I sit in the car waiting for him to leave. I haven't seen him since the shooting. That was five months ago. Three months of healing and being stuck in the hospital two months ignoring his calls, texts and random pop ups to my cousin's place. Now I sit in the car waiting for my cousin Tyler to come back so we can leave and get ready for this surprise party he's been telling me about. It's almost Thanksgiving and this man wants to party. All I wanna do is cuddle under the covers and ignore the world. Tyler forces me to go out with him every so often but for the most part he lets me chill. I watch as Justin walks from the store to his black Cadillac. He has a driver now and security. Tyler told me he tried to get me to have security, but Tyler was against it. As long as I wasn't with him I didn't need it. Justin looks good though. His waves are on point as usual he's wearing a suit today but his eyes, they look tired. Like he hasn't slept in ages. I miss him, I shouldn't though but he was the love of my life. I sigh, lean back and close my eyes. I thought I no longer loved him after all it's been five months right? He stopped trying to see me after the fourth month. He had other business to handle anyway I guess. Probably other women to handle too. I think to myself as a few tears roll down my cheek. I quickly wipe them away and sigh. Then suddenly I hear a light knock on my window. I open my eyes to see him standing there as if he's seen the very thing that he's been looking for all his life. I shake my head no instinctively.

"Please."

I sigh and since I don't have the keys to the car I can't roll down the window so my only option is to get out. I wave for him to move back and he does as I open the car door. Once I'm fully out and standing I suddenly feel exposed, naked and small. I forgot how tall he is only seeing glimpses of him here and there as we still seem to shop at the same stores. I look down at my shoes and wrap my sweater tighter around my body. I feel inferior and still broken and hurt and in the same breath I know that I still miss him even though being with him was ridiculous and risky as hell he still has my heart. Yet, I can't bring myself to look at him as he stands in front of me now. Neither of us say anything he just inches closer to me.

"I...I'm sorry."

I look up at him and into his tired eyes and I can see the sadness and pain in them but what catches my eye is the love that's still there. It hurts to know he still loves me after everything that's happened. I sigh and look back down at my lightly worn Vans not expecting to have even gotten out of the car much less say anything to him. After all the scenes I've concocted in my head and planning out what I was going to say the next time I came face to face with him now I stand here as the chill of the fall air engulfs me and makes me come to the realization that I've got nothing. I just shake my head and turn to get back in the car but he stops me. His hand wraps around my wrist and suddenly my mind flashes back to us dancing at Marcus and Ant's engagement dinner and then again to when I would massage his head as he laid on me and he would lazily take my hand and lay kisses on it all the way up to my wrist and back again.

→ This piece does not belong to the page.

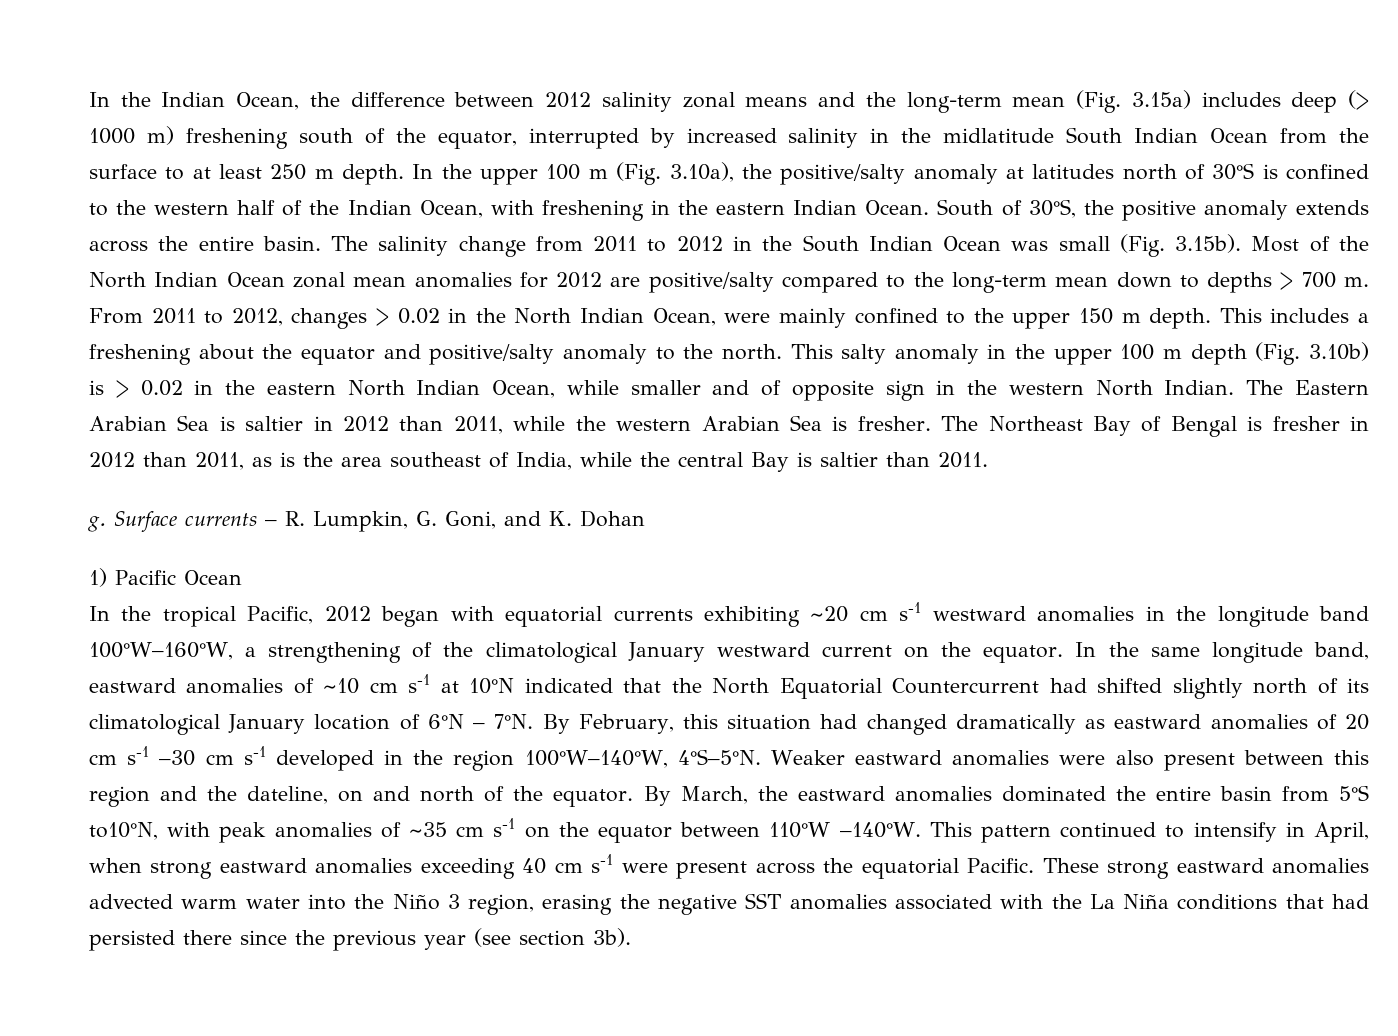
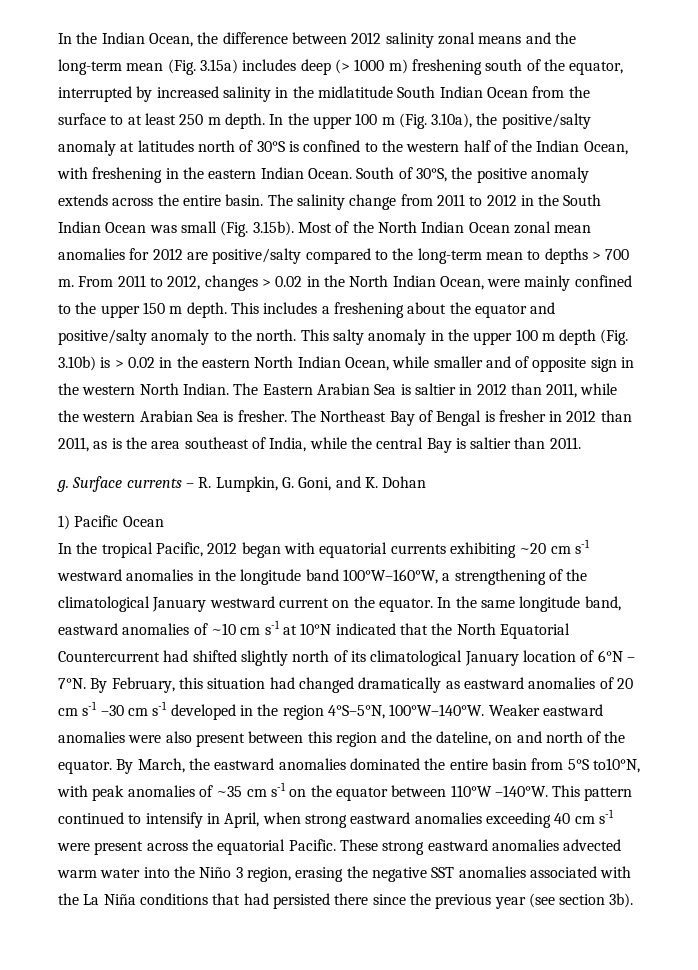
- The salinity change from 2011 to 2012 in the South Indian Ocean was small (Fig. 3.15b). Most of the North Indian Ocean zonal mean anomalies for 2012 are positive/salty compared to the long-term mean down to depths > 700 m.
+ The salinity change from 2011 to 2012 in the South Indian Ocean was small (Fig. 3.15b). Most of the North Indian Ocean zonal mean anomalies for 2012 are positive/salty compared to the long-term mean to depths > 700 m.
- By February, this situation had changed dramatically as eastward anomalies of 20 cm s-1 –30 cm s-1 developed in the region 100°W–140°W, 4°S–5°N.
+ By February, this situation had changed dramatically as eastward anomalies of 20 cm s-1 –30 cm s-1 developed in the region 4°S–5°N, 100°W–140°W.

"I love you still Catalaya and I miss you. I...I miss us."

I sigh and beg my eyes to not start forming tears. I don't turn around I just stand there and listen. We probably look ridiculous standing in the parking lot like this but we have history. We haven't talked about any of it.

"I...fuck I still need you baby girl."

"Justin."

"I know, you ain't mine anymore but to me you're still the only woman I'll ever love. Ain't no room in this heart to love nobody else. To form another connection with nobody else."

Ugh I hate this man how is he making me cry. I sniffle and slowly turn around and look him in the eyes.

"You never loved me."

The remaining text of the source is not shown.